• What is expected: Pictures aside, each entry has to be returned exactly as it stands.

----------------

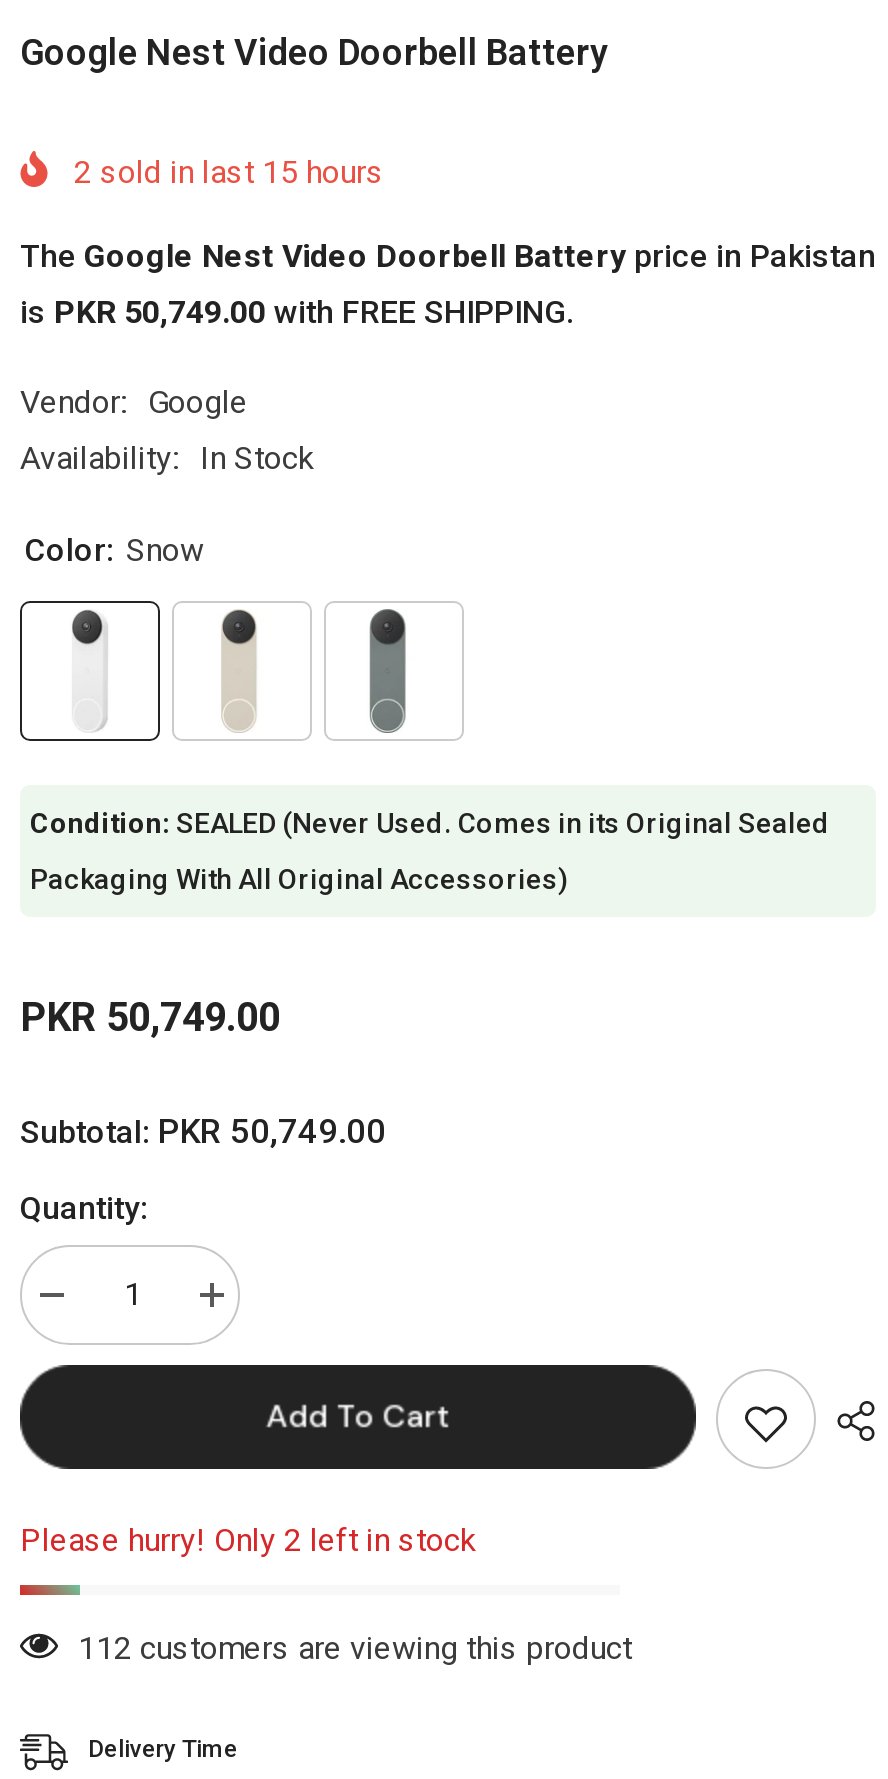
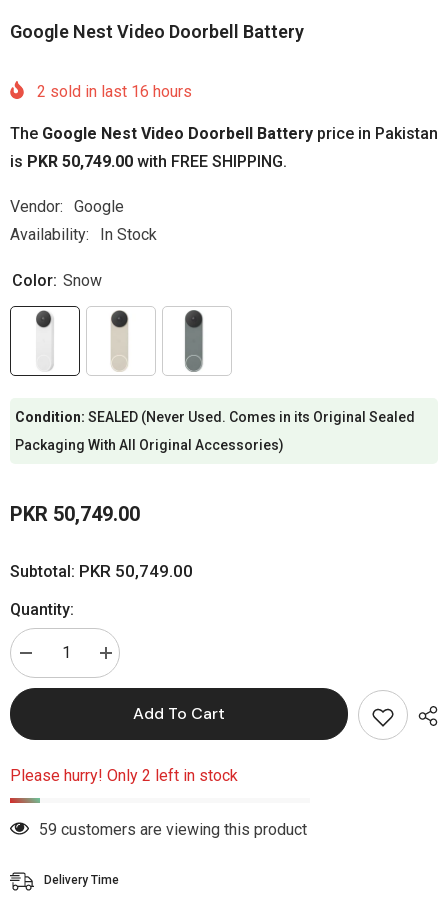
[74,153,384,191] 2 sold in last 15 hours -> [37,82,192,101] 2 sold in last 16 hours
[78,1629,632,1667] 112 customers are viewing this product -> [39,820,307,839] 59 customers are viewing this product

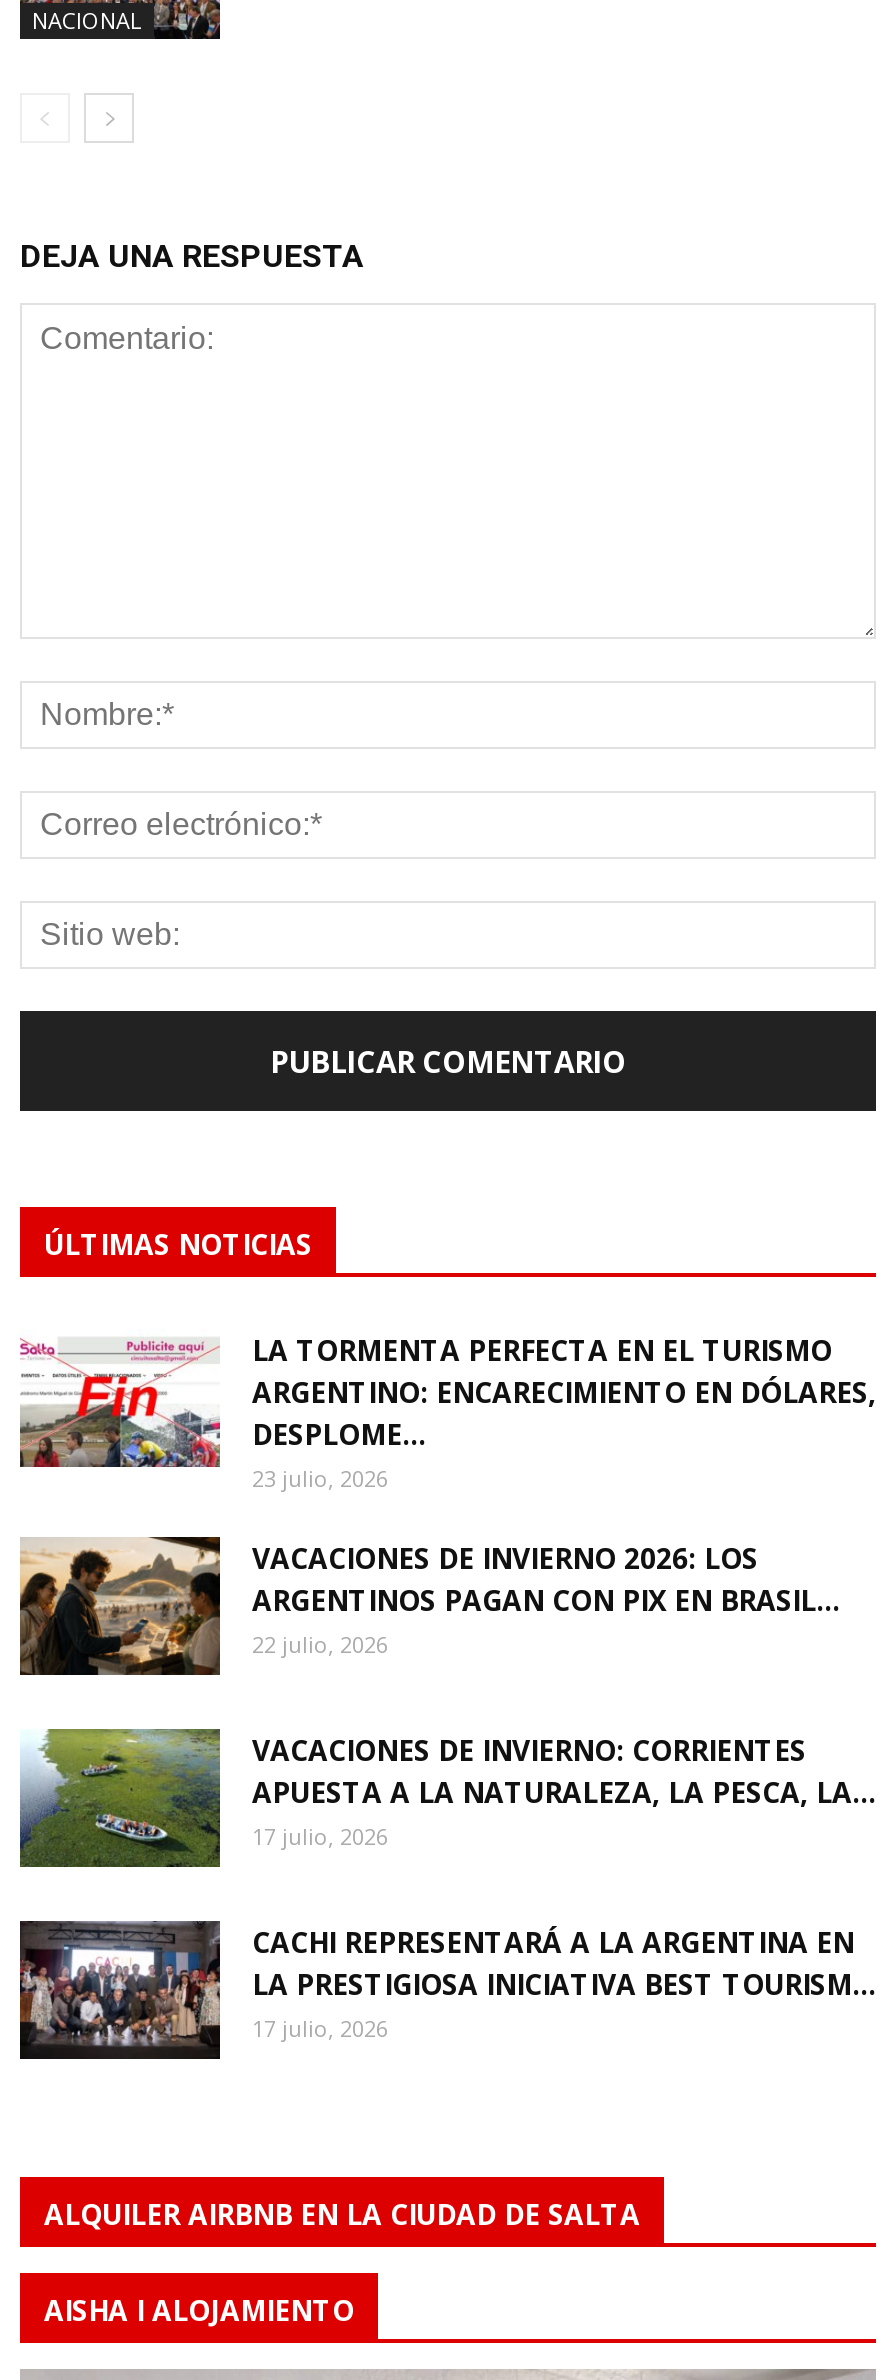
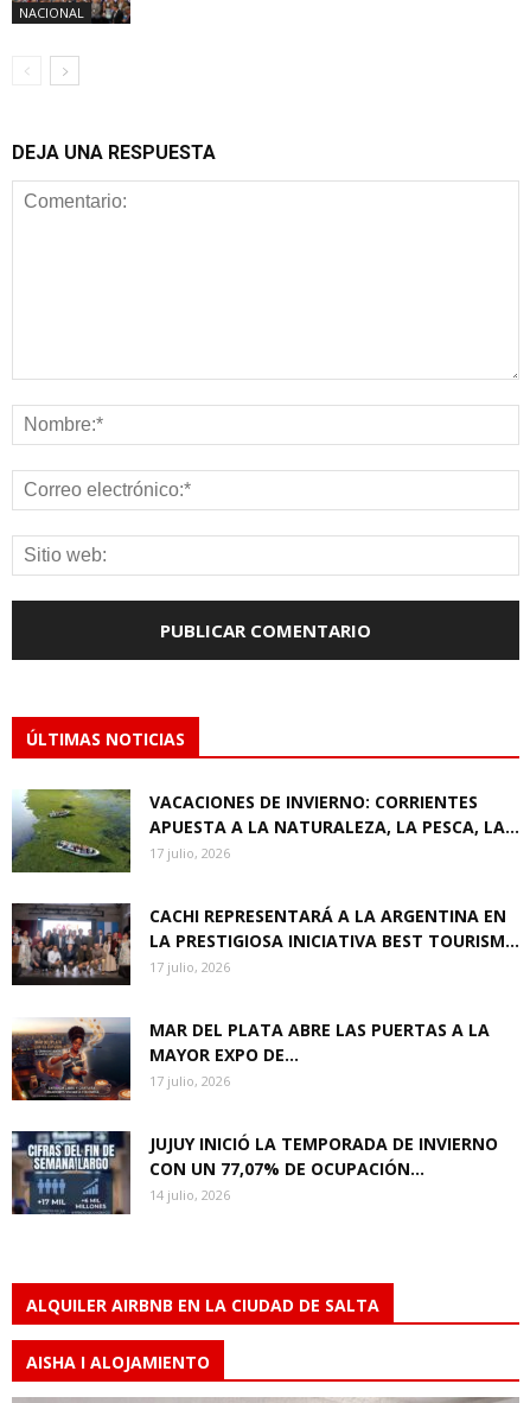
[20,1330,876,1660] [image] | LA TORMENTA PERFECTA EN EL TURISMO | ARGENTINO: ENCARECIMIENTO EN DÓLARES, | DESPLOME... | 23 julio, 2026 | VACACIONES DE INVIERNO 2026: LOS | ARGENTINOS PAGAN CON PIX EN BRASIL... | 22 julio, 2026 -> none
[18,1534,222,1678] [image] -> none
moved [16,1726,876,2044] -> [9,787,519,976]: [image] | VACACIONES DE INVIERNO: CORRIENTES | APUESTA A LA NATURALEZA, LA PESCA, LA... | 17 julio, 2026 | CACHI REPRESENTARÁ A LA ARGENTINA EN | LA PRESTIGIOSA INICIATIVA BEST TOURISM... | 17 julio, 2026
none -> [11,1017,498,1204] [image] | MAR DEL PLATA ABRE LAS PUERTAS A LA | MAYOR EXPO DE... | 17 julio, 2026 | JUJUY INICIÓ LA TEMPORADA DE INVIERNO | CON UN 77,07% DE OCUPACIÓN... | 14 julio, 2026
none -> [12,1130,130,1214] [image]

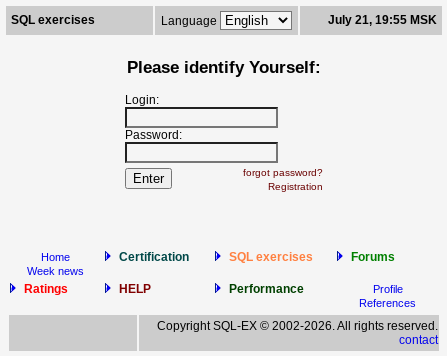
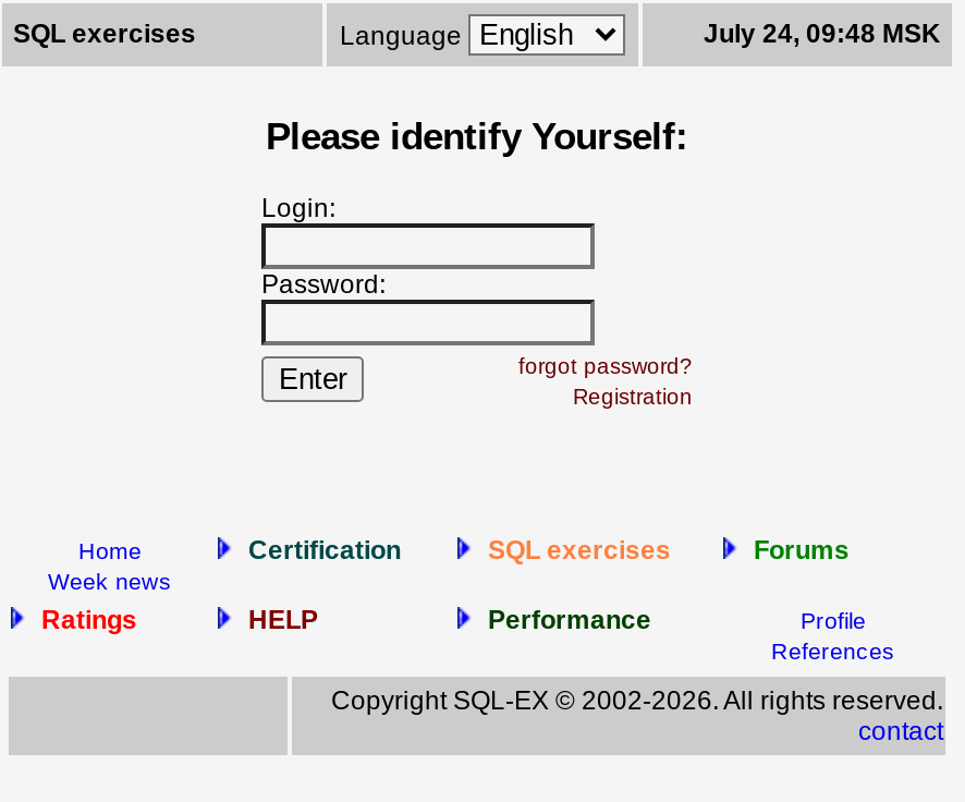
[328,13,437,27] July 21, 19:55 MSK -> [704,19,941,49] July 24, 09:48 MSK

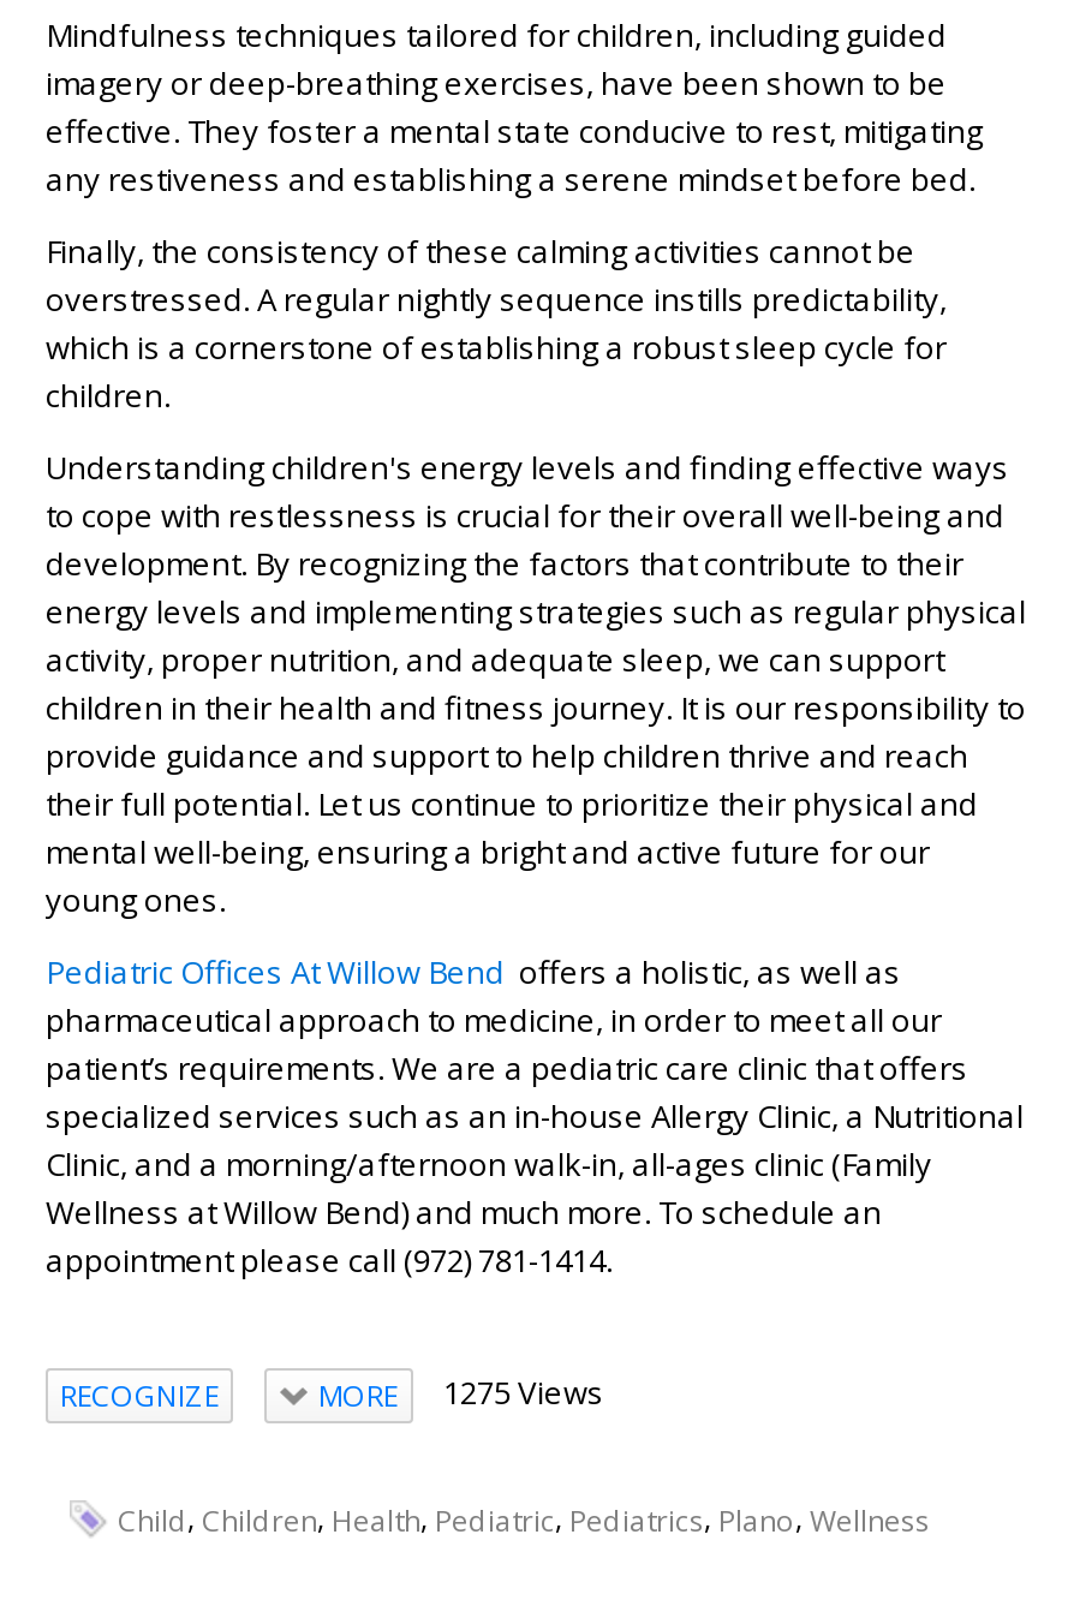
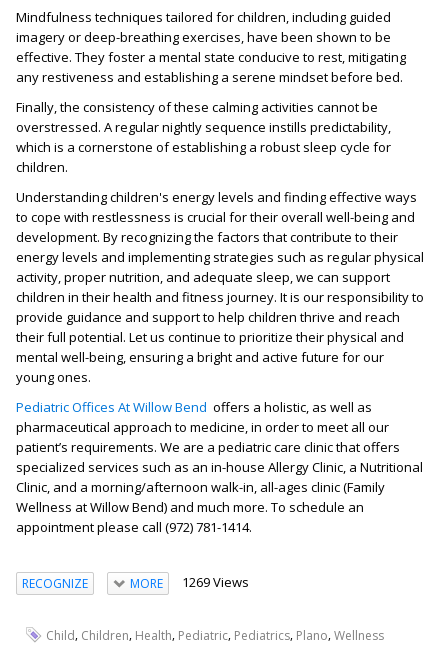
[318,1372,604,1417] MORE 1275 Views -> [130,573,248,592] MORE 1269 Views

----------------

• Response box:
[74,153,384,191] 2 sold in last 15 hours -> [37,82,192,101] 2 sold in last 16 hours
[78,1629,632,1667] 112 customers are viewing this product -> [39,820,307,839] 59 customers are viewing this product

[20,1330,876,1660] [image] | LA TORMENTA PERFECTA EN EL TURISMO | ARGENTINO: ENCARECIMIENTO EN DÓLARES, | DESPLOME... | 23 julio, 2026 | VACACIONES DE INVIERNO 2026: LOS | ARGENTINOS PAGAN CON PIX EN BRASIL... | 22 julio, 2026 -> none
[18,1534,222,1678] [image] -> none
moved [16,1726,876,2044] -> [9,787,519,976]: [image] | VACACIONES DE INVIERNO: CORRIENTES | APUESTA A LA NATURALEZA, LA PESCA, LA... | 17 julio, 2026 | CACHI REPRESENTARÁ A LA ARGENTINA EN | LA PRESTIGIOSA INICIATIVA BEST TOURISM... | 17 julio, 2026
none -> [11,1017,498,1204] [image] | MAR DEL PLATA ABRE LAS PUERTAS A LA | MAYOR EXPO DE... | 17 julio, 2026 | JUJUY INICIÓ LA TEMPORADA DE INVIERNO | CON UN 77,07% DE OCUPACIÓN... | 14 julio, 2026
none -> [12,1130,130,1214] [image]

[328,13,437,27] July 21, 19:55 MSK -> [704,19,941,49] July 24, 09:48 MSK

[318,1372,604,1417] MORE 1275 Views -> [130,573,248,592] MORE 1269 Views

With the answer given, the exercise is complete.